→ Exercise aim
Below is a listing. Quote from it, exactly, the lines from the one containing "Robe à coeurs" down to the one containing "total: 15215.98 -> 14506.37", both ends included, and nothing else.

→ Working data
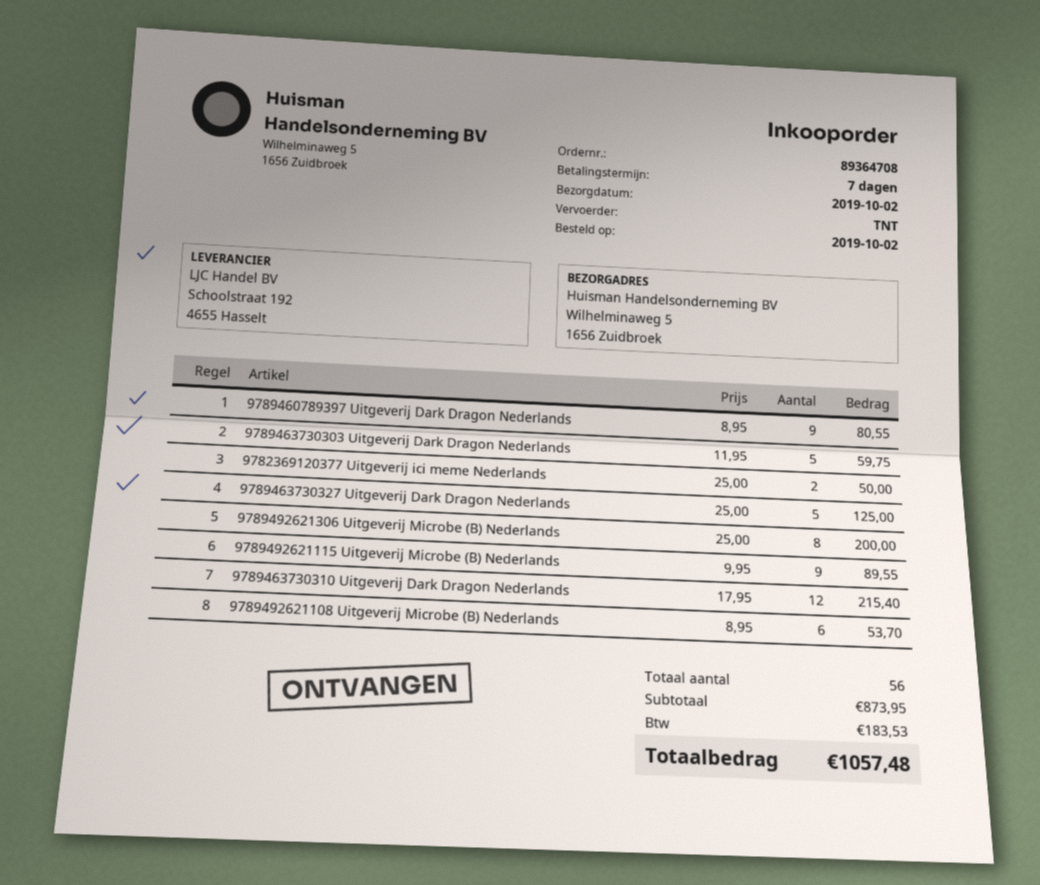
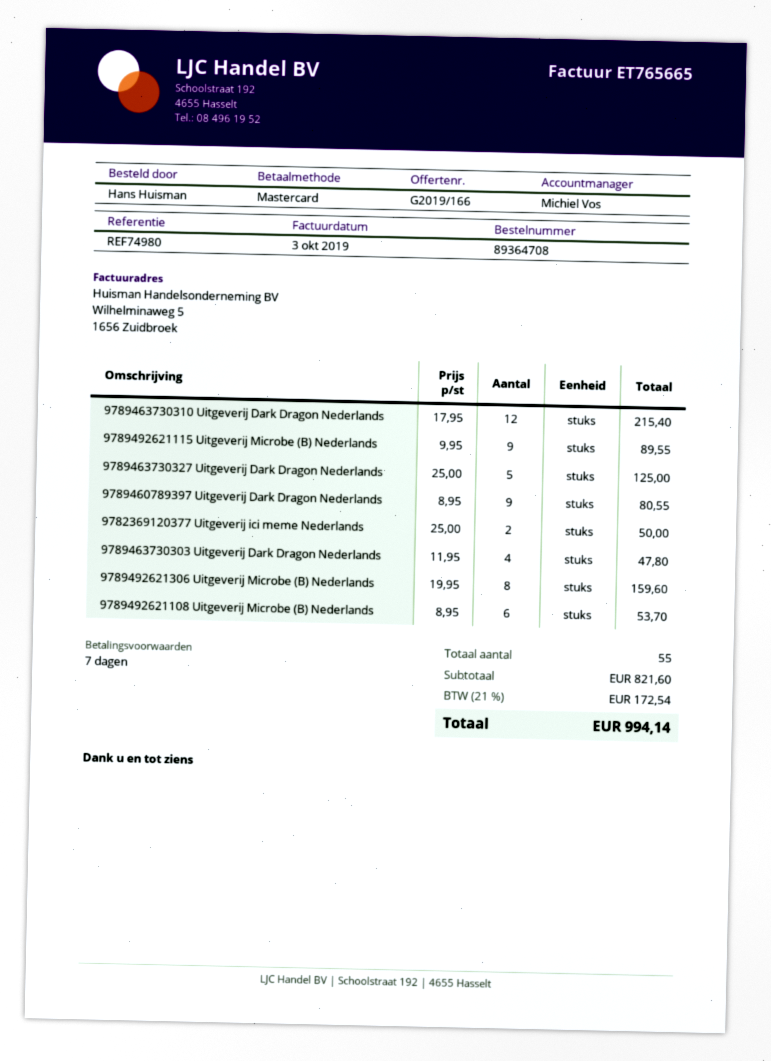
9789463730303 Uitgeverij Dark Dragon Nederlands: 5 x 11.95 = 59.75 -> 4 x 11.95 = 47.80
9789492621306 Uitgeverij Microbe (B) Nederlands: 8 x 25.00 = 200.00 -> 8 x 19.95 = 159.60
total quantity: 56 -> 55
subtotal: 873.95 -> 821.60
tax: 183.53 -> 172.54
total: 1057.48 -> 994.14

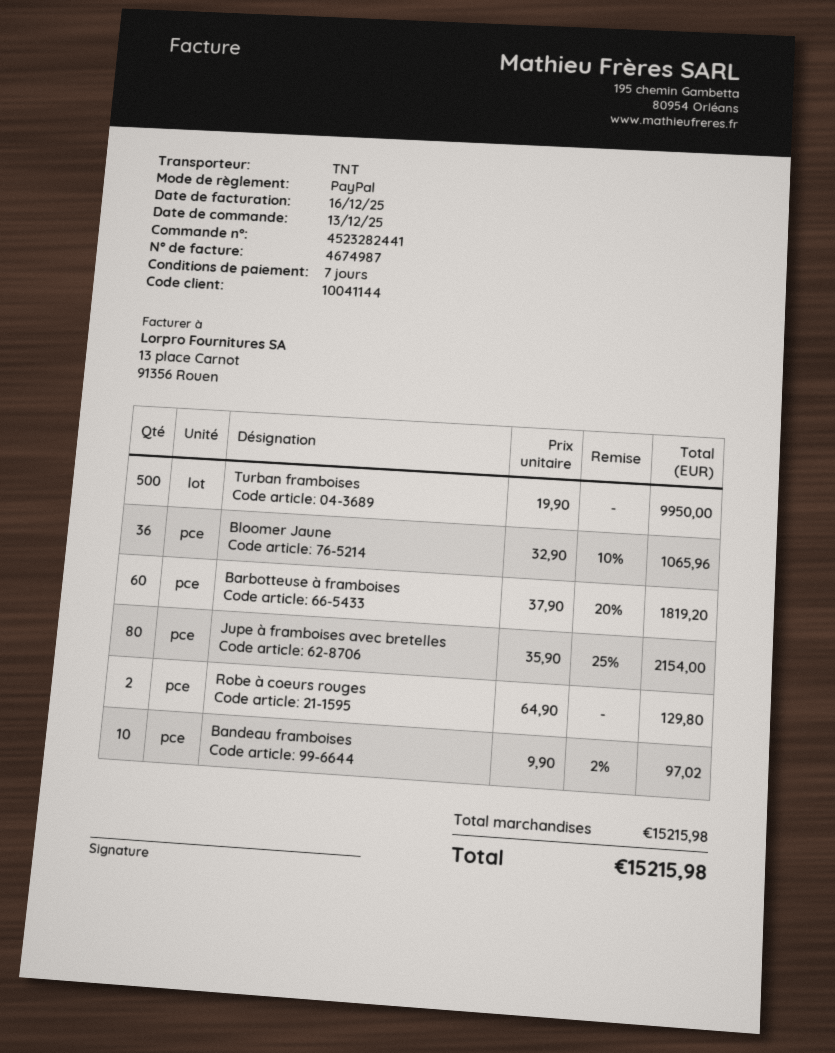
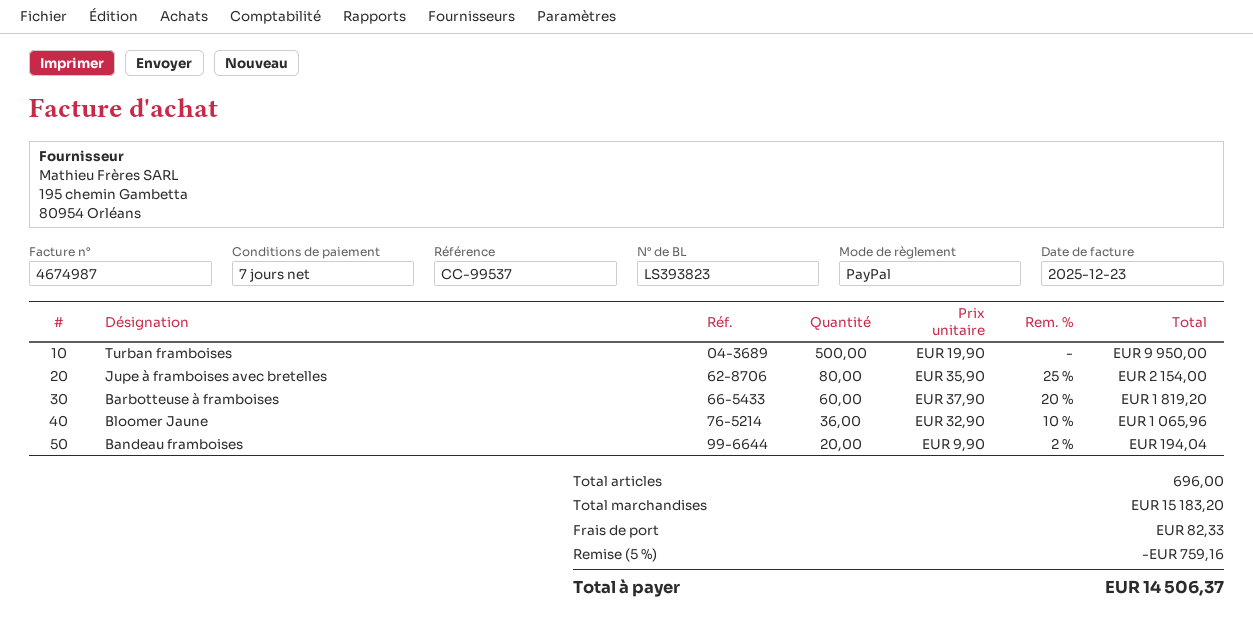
invoice date: 2025-12-16 -> 2025-12-23
Robe à coeurs rouges: 2 x 64.90 = 129.80 -> none
Bandeau framboises: 10 x 9.90 - 2% = 97.02 -> 20 x 9.90 - 2% = 194.04
subtotal: 15215.98 -> 15183.20
discount: none -> 5% = 759.16
shipping: none -> 82.33
total: 15215.98 -> 14506.37

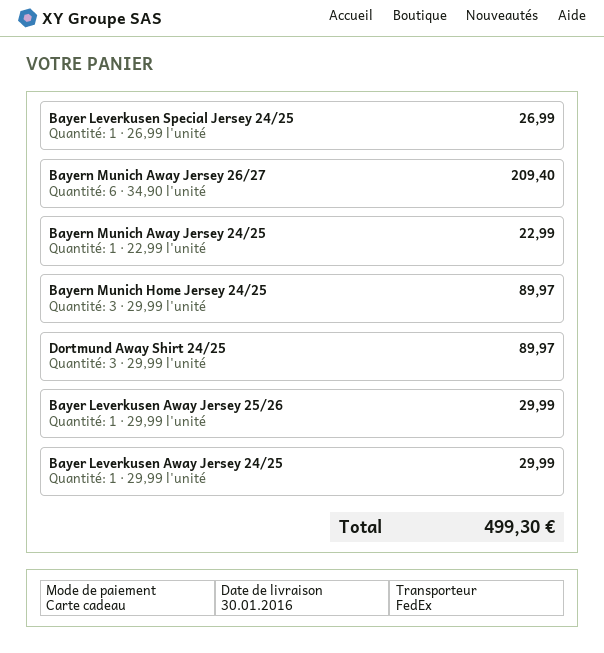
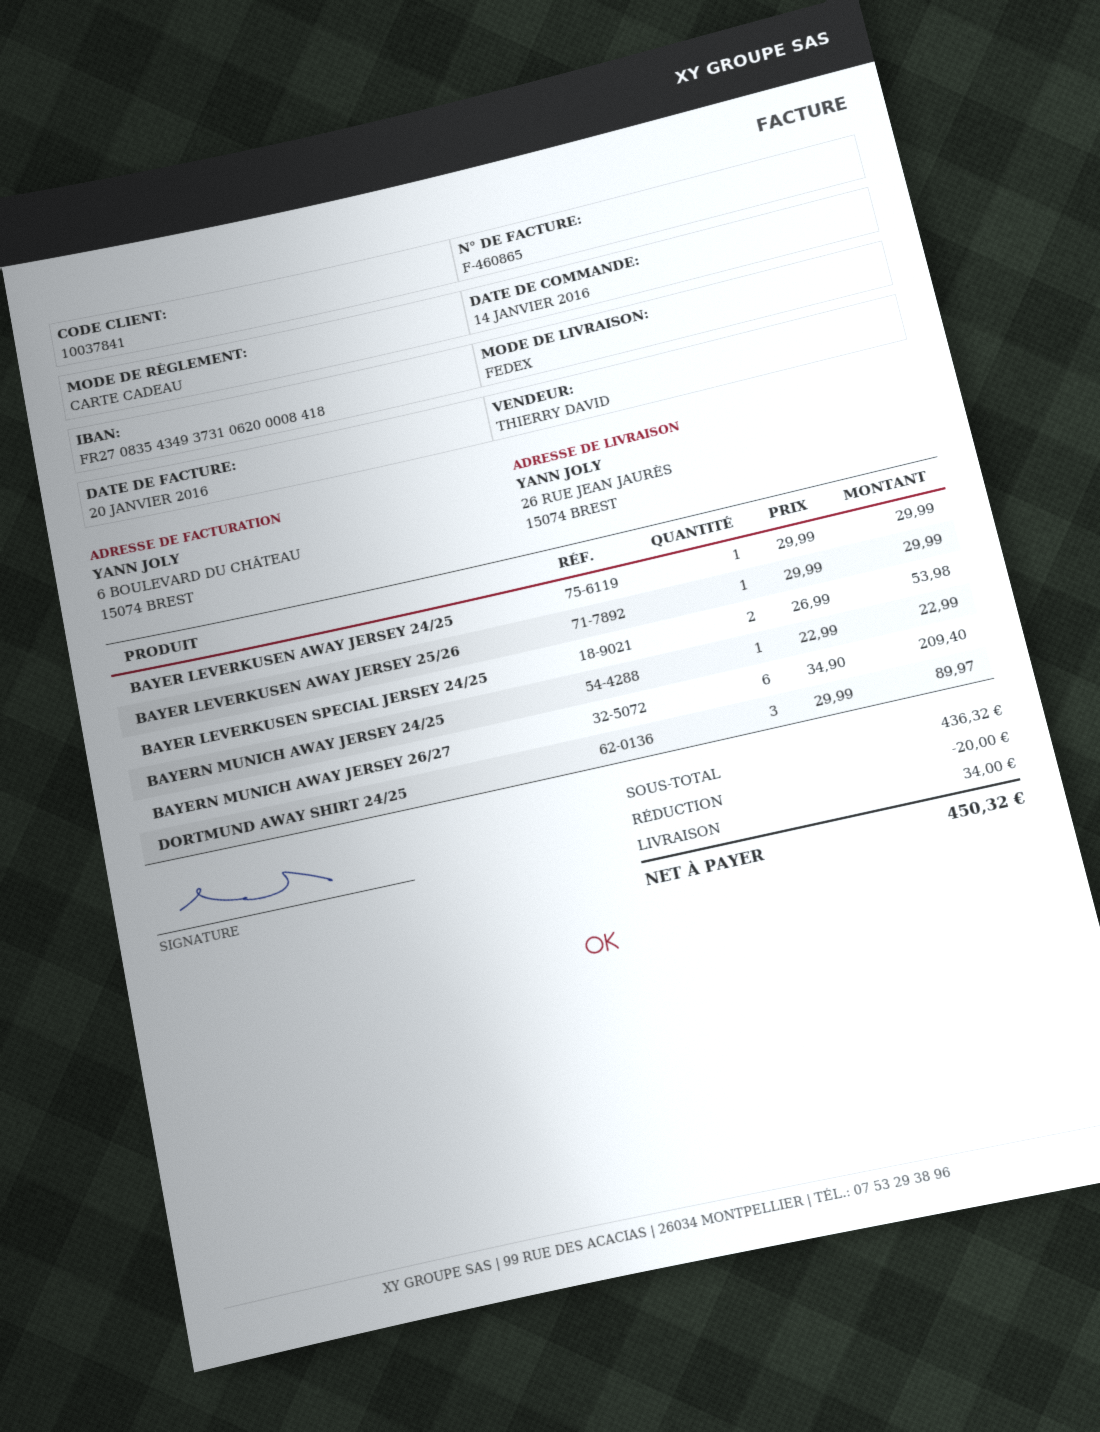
Bayer Leverkusen Special Jersey 24/25: 1 x 26.99 = 26.99 -> 2 x 26.99 = 53.98
Bayern Munich Home Jersey 24/25: 3 x 29.99 = 89.97 -> none
discount: none -> 20.00
shipping: none -> 34.00
total: 499.30 -> 450.32

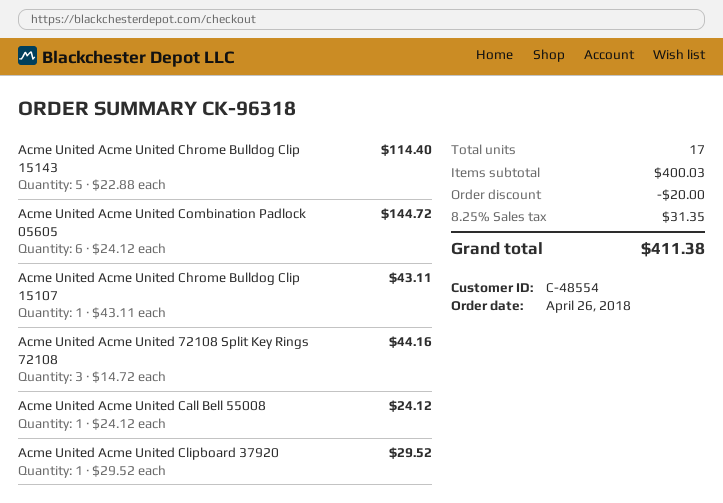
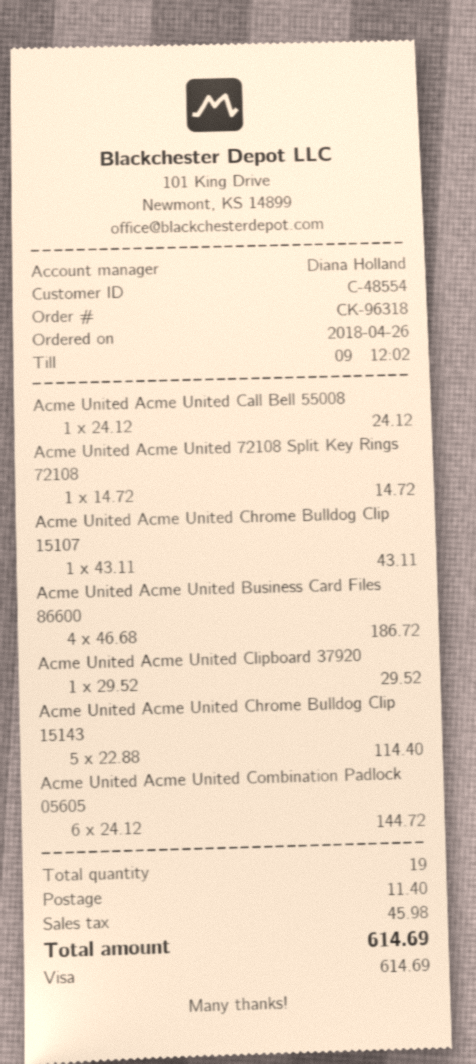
Acme United Acme United 72108 Split Key Rings 72108: 3 x 14.72 = 44.16 -> 1 x 14.72 = 14.72
Acme United Acme United Business Card Files 86600: none -> 4 x 46.68 = 186.72
total quantity: 17 -> 19
discount: 20.00 -> none
shipping: none -> 11.40
tax: 31.35 -> 45.98
total: 411.38 -> 614.69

→ Written response
Robe à coeurs rouges: 2 x 64.90 = 129.80 -> none
Bandeau framboises: 10 x 9.90 - 2% = 97.02 -> 20 x 9.90 - 2% = 194.04
subtotal: 15215.98 -> 15183.20
discount: none -> 5% = 759.16
shipping: none -> 82.33
total: 15215.98 -> 14506.37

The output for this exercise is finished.